▸ Task brief: Starting with the first line and ending with the one that holds "from .storage/area_occupancy.storage using StorageManager.", retype the entries exactly.

▸ Task material:

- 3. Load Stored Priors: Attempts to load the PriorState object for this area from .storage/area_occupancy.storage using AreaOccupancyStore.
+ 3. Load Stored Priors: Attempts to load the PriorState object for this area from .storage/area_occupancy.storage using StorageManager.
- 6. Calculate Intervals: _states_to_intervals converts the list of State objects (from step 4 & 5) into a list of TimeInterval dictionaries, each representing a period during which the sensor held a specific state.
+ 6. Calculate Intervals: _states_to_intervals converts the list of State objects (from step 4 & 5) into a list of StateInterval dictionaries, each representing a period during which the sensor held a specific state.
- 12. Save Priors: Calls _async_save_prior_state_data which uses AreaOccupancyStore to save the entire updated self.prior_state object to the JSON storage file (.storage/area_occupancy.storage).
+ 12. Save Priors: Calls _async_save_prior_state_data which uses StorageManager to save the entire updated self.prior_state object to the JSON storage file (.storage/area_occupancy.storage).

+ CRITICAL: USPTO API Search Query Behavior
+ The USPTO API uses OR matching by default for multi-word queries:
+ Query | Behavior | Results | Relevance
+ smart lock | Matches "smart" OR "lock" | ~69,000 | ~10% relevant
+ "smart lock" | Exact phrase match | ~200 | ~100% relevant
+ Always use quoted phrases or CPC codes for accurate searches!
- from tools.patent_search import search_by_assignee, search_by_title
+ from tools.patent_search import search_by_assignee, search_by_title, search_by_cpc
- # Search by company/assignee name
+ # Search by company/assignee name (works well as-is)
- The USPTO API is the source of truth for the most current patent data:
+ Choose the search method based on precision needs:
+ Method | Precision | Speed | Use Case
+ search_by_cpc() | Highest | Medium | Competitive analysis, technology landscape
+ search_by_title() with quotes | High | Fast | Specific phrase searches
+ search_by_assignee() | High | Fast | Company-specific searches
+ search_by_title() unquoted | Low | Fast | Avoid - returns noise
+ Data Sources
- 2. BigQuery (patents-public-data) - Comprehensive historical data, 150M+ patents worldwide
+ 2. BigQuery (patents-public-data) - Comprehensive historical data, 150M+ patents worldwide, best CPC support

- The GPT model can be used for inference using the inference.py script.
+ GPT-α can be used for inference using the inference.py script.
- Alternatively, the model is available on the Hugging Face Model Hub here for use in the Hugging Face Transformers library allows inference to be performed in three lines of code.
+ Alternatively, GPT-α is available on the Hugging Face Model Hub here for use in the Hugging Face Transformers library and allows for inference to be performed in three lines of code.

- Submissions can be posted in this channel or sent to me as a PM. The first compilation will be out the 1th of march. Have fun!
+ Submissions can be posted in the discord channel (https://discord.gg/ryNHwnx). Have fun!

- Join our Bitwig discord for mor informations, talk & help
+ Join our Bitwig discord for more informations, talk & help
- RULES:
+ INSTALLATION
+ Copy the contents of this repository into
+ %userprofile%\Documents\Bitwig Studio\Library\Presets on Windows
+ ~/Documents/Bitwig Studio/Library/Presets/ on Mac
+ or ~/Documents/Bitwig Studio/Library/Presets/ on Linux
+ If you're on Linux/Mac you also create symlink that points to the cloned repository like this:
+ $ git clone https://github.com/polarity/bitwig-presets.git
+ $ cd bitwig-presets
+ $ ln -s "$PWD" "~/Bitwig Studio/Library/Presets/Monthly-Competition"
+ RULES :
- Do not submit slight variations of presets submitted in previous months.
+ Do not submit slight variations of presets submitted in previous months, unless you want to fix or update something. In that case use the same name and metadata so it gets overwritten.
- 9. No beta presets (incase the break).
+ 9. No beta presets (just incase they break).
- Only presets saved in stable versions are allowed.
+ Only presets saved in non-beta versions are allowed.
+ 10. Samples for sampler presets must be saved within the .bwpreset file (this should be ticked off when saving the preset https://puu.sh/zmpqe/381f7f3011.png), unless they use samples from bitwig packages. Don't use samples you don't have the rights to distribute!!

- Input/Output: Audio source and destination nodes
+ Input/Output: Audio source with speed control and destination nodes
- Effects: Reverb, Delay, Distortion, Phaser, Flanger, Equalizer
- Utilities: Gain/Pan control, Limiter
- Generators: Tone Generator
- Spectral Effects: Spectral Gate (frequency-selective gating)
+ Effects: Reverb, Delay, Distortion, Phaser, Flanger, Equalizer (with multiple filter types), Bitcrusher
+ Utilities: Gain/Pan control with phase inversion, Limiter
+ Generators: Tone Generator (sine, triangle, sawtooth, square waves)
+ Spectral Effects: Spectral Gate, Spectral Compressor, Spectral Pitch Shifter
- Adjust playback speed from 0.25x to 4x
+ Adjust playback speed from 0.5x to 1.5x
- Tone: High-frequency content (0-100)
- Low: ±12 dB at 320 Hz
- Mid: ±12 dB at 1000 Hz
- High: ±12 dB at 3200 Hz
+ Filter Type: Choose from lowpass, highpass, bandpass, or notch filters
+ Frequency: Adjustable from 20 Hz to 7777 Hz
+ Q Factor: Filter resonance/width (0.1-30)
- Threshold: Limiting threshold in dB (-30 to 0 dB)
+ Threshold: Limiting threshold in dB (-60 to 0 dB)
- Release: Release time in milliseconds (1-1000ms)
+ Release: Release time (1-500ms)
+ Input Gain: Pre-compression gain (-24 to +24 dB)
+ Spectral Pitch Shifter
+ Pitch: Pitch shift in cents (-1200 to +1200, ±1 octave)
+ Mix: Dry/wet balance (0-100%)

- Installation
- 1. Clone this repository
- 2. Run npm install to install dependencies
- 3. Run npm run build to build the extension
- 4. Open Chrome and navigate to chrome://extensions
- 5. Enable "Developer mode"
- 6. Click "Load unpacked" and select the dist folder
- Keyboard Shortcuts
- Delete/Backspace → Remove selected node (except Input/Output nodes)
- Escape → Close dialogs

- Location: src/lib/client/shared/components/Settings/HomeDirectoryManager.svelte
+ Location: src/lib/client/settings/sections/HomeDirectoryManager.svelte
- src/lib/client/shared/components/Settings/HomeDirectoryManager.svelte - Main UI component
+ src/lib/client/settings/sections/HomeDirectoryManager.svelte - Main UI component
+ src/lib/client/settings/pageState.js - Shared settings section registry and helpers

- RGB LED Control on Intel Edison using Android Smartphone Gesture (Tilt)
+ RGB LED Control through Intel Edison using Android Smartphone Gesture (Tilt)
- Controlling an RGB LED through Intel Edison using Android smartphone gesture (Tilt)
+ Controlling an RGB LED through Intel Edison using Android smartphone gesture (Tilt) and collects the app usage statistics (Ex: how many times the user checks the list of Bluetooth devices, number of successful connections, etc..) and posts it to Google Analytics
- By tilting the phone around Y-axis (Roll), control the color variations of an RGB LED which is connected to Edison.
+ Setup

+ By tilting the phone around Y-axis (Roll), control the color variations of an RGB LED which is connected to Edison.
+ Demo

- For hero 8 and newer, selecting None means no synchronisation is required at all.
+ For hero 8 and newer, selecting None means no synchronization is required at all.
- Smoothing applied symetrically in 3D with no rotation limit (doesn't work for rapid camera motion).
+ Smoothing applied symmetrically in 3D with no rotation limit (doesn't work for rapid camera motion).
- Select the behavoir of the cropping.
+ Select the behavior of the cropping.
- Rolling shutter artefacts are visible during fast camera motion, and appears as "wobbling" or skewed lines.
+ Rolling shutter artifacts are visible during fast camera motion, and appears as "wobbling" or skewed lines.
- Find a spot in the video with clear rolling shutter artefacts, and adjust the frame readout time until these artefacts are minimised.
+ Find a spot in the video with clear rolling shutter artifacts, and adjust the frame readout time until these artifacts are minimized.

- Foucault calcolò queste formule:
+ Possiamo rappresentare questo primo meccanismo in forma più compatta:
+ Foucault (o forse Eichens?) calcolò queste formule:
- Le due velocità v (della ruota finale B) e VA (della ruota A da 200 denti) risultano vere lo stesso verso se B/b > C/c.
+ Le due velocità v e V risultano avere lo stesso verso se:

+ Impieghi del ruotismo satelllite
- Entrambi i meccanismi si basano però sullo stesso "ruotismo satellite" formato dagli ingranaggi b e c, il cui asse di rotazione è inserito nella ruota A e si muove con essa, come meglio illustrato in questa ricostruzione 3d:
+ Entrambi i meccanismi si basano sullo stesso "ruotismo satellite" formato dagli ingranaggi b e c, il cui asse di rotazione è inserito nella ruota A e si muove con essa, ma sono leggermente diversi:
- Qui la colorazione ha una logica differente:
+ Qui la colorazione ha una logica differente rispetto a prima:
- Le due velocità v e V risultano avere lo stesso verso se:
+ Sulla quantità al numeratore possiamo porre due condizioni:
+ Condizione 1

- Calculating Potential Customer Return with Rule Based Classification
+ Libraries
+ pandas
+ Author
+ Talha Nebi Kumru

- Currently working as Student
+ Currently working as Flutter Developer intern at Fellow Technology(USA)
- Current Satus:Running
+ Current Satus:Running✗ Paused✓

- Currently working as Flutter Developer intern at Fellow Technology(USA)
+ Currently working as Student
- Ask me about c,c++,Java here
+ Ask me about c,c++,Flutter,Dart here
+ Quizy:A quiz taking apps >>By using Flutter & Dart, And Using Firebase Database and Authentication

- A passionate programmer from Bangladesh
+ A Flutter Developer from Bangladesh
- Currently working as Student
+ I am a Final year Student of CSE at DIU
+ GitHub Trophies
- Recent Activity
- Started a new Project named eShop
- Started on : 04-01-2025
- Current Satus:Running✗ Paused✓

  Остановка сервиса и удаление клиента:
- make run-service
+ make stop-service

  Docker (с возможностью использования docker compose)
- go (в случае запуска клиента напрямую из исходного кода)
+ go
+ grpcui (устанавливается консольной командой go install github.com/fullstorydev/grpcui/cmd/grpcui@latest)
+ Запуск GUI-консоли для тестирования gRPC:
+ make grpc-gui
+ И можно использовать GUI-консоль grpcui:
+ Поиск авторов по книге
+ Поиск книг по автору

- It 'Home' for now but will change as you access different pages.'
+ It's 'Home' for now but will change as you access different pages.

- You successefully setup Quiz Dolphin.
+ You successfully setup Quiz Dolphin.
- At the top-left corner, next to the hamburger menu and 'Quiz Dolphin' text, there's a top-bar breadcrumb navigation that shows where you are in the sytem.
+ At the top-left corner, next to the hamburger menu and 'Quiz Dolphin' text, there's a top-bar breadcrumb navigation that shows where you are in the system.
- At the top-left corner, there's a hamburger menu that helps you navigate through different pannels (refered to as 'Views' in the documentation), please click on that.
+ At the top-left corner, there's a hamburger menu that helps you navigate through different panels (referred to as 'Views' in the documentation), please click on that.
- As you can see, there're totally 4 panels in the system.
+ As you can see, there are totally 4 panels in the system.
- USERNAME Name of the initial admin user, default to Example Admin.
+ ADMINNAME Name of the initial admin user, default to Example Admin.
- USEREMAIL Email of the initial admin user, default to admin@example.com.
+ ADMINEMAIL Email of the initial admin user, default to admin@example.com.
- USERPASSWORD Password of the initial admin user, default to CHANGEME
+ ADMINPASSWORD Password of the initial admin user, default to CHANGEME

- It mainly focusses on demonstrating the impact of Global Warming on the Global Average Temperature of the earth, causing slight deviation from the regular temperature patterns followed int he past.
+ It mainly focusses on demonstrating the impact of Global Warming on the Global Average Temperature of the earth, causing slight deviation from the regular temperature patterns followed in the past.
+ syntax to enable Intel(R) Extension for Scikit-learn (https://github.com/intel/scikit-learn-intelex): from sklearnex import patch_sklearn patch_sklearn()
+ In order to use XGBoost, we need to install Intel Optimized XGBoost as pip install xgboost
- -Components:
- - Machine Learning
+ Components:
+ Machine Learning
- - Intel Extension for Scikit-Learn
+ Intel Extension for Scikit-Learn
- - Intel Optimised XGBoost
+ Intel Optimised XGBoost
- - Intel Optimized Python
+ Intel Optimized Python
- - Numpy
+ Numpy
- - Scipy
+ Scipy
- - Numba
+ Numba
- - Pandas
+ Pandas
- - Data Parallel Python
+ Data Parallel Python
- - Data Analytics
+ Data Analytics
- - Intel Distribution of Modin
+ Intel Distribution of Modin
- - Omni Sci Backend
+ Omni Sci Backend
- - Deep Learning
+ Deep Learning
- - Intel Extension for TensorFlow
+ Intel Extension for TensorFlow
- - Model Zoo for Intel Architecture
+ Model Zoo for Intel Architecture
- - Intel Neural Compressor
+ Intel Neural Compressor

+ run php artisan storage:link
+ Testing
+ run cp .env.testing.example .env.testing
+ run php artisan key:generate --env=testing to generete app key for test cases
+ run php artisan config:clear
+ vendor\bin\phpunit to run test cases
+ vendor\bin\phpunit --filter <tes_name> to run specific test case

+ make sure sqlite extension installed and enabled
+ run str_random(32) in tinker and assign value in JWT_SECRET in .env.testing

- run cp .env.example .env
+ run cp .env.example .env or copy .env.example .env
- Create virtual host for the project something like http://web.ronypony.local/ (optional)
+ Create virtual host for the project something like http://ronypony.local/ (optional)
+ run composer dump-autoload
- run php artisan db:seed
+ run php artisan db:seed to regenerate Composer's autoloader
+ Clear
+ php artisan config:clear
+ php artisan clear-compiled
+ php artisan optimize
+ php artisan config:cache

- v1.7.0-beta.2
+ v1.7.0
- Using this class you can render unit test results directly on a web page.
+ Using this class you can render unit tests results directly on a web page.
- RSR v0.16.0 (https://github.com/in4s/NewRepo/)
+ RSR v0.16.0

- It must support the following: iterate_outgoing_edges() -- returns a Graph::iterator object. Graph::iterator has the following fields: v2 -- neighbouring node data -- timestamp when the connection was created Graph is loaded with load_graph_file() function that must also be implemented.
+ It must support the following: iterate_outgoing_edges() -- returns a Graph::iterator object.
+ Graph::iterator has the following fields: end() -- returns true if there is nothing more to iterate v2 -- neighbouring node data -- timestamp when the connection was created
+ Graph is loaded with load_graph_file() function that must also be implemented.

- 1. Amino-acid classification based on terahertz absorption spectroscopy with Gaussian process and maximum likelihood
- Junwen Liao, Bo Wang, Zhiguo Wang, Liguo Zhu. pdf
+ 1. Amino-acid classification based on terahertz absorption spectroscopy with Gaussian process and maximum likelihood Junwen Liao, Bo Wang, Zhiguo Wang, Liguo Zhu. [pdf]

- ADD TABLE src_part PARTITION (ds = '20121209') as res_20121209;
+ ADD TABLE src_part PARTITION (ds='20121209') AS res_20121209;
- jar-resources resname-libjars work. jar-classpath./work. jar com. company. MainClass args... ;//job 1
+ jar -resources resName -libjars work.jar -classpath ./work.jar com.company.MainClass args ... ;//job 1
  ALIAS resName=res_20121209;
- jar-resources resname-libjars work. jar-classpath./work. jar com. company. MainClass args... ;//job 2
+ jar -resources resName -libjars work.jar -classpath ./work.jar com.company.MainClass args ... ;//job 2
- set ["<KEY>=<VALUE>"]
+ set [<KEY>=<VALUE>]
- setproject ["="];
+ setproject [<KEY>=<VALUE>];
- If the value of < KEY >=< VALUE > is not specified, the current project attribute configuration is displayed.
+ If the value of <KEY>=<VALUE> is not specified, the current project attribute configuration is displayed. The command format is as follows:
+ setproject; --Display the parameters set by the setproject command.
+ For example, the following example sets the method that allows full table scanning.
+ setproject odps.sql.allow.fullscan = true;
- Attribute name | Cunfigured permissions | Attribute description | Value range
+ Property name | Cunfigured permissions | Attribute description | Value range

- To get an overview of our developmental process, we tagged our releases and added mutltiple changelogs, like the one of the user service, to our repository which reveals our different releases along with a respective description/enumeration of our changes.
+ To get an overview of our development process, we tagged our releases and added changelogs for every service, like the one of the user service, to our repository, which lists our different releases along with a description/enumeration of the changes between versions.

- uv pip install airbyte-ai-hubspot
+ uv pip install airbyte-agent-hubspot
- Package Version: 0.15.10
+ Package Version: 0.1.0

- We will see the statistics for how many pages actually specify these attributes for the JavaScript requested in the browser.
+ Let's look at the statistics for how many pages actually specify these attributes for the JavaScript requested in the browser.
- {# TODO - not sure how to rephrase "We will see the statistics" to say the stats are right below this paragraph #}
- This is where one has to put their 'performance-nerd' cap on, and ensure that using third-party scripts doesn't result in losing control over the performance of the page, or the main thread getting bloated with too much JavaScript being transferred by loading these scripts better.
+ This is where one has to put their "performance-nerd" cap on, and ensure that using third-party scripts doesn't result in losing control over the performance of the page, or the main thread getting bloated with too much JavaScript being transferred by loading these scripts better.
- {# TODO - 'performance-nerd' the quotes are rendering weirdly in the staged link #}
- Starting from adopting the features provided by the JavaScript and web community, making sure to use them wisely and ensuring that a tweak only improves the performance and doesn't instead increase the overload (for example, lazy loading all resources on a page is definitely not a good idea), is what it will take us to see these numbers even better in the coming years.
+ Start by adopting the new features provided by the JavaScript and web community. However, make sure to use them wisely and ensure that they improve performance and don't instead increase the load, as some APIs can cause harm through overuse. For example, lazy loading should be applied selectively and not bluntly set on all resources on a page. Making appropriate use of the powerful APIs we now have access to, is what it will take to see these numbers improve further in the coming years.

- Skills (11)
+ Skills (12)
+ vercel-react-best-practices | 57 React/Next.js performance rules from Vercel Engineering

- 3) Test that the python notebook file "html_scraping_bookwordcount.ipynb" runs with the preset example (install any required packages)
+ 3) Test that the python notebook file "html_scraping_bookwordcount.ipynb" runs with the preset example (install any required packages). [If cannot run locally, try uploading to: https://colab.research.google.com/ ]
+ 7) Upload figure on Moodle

▸ Output:
- 3. Load Stored Priors: Attempts to load the PriorState object for this area from .storage/area_occupancy.storage using AreaOccupancyStore.
+ 3. Load Stored Priors: Attempts to load the PriorState object for this area from .storage/area_occupancy.storage using StorageManager.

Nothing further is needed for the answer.